It’s been more than a year since I have seen my mother and father and I’d be lying if I said I didn’t miss them. We left things off in a way that’s sat uncomfortably in my stomach, a growing tumor of regret. Even if I do regret what was said, I know it’s what needed to be done if I want to remain the person I am now. I’ve changed so much, it’s clear even to me. Looking at myself in the mirror I am unrecognizable. My hair has gone curly. My glasses give my face a more mature, grown-up look. My cheeks have filled in. My facial features are smoothed out, jutting out less stubbornly than before. I look like an adult. Grown up, educated, and matured. I only hope my parents see me that way.


As I see their practical pickup truck in their gravel driveway up ahead, doubt crashes over me. Like an unforeseen wave, giving me no time to breathe or turn away, I am enveloped. I hit the brakes, hard, and bash my head against the steering wheel. The rain hits the windshield of my car like a ticking clock, and I wonder if coming here was a bad idea. What if all the progress I’ve made will unwind and shrivel up to nothing after retreating back into the sheltered life of my family? What if they convince me not to go back to school? What if I let their voices live in my head rent-free and try to change myself to fit their idea of a daughter like I always do? 
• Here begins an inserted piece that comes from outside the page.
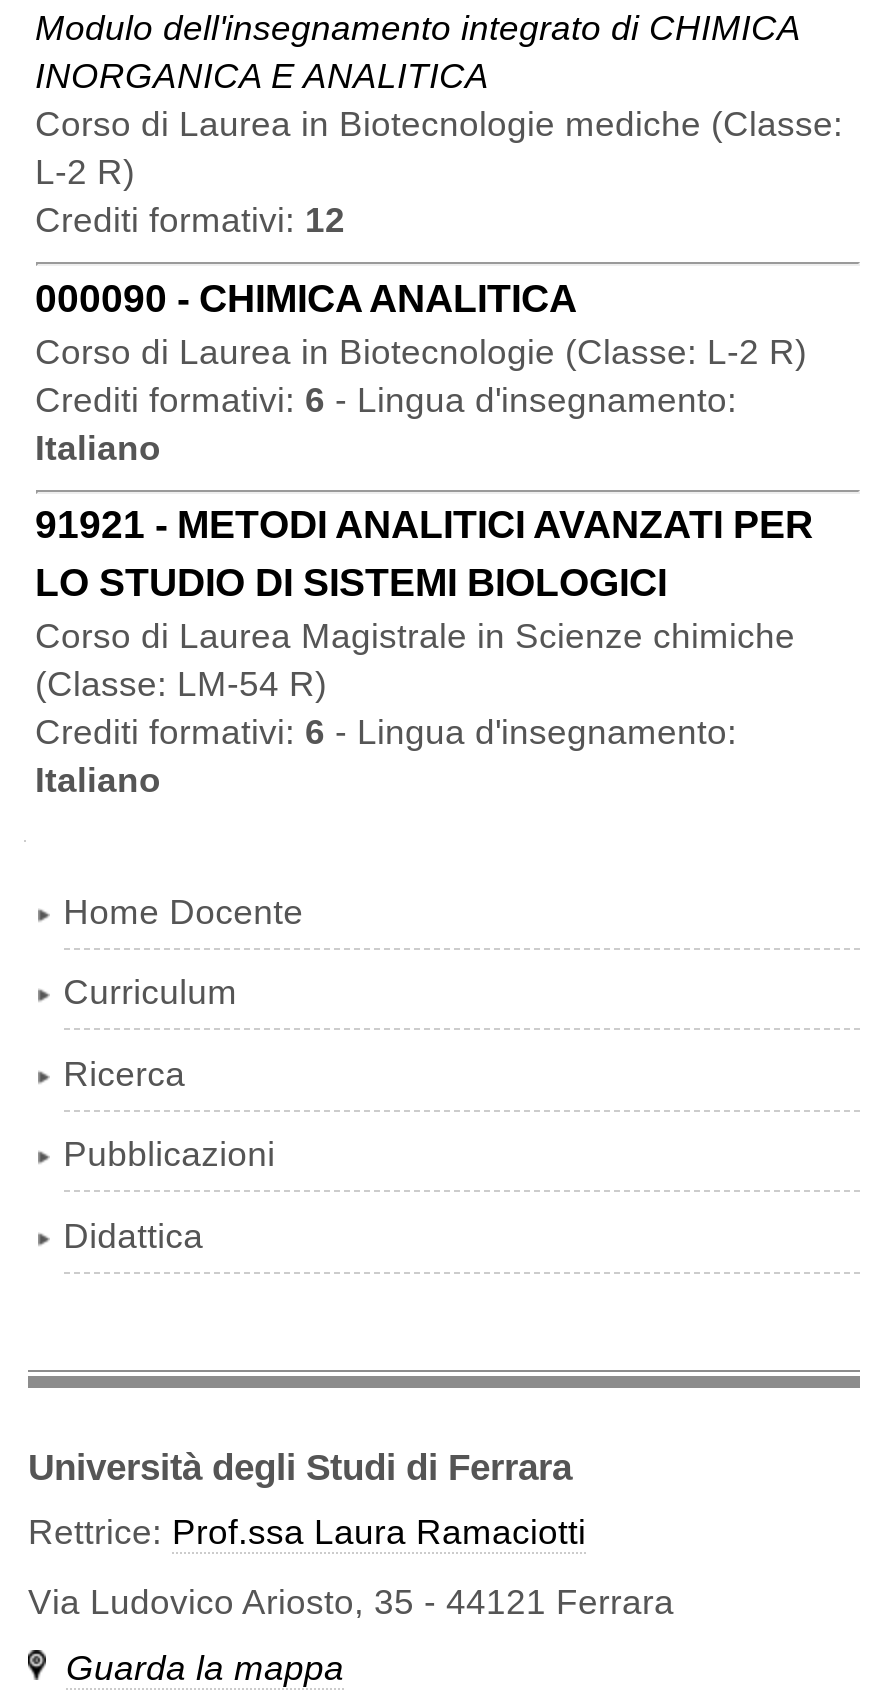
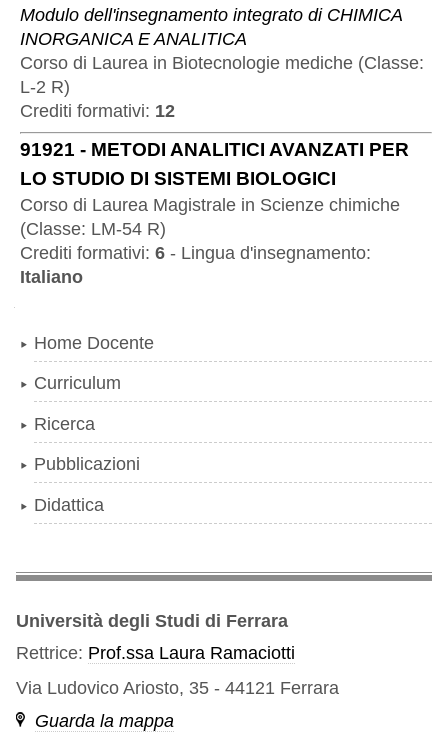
[35,276,807,468] 000090 - CHIMICA ANALITICA | Corso di Laurea in Biotecnologie (Classe: L-2 R) | Crediti formativi: 6 - Lingua d'insegnamento: | Italiano -> none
This last year at a real school, full of real, genuine people who truly want me to learn, has been the best year of my life. Sometimes I walk into the library, and stand there in awe of all the books, all the knowledge at my fingertips, until the librarian tells me that I have to move. Education is a powerful thing. Maybe I will be able to convince my parents of that.


I put my foot on the gas again, slightly more confident now, and speed up their driveway until I am parked parallel to their plain truck. That truck gives you a basic description of who my family is and what they believe in. They are simple people, which, in it’s own way, is a beautiful, modest thing. The only exception being when you don’t want to live a simple life. Try growing up in a home like this and trying to be something, anything, different from what your parents want you to be. You cannot wear whatever you like, in an attempt to stand out and express yourself. You cannot go and get an education and try to change the world for someone less fortunate than you. You cannot stand up and advocate for something you believe in if it draws more attention to you than necessary. You cannot be yourself without having every little part of you modified, critiqued and simplified by your ever so loving parents. You cannot live your own life.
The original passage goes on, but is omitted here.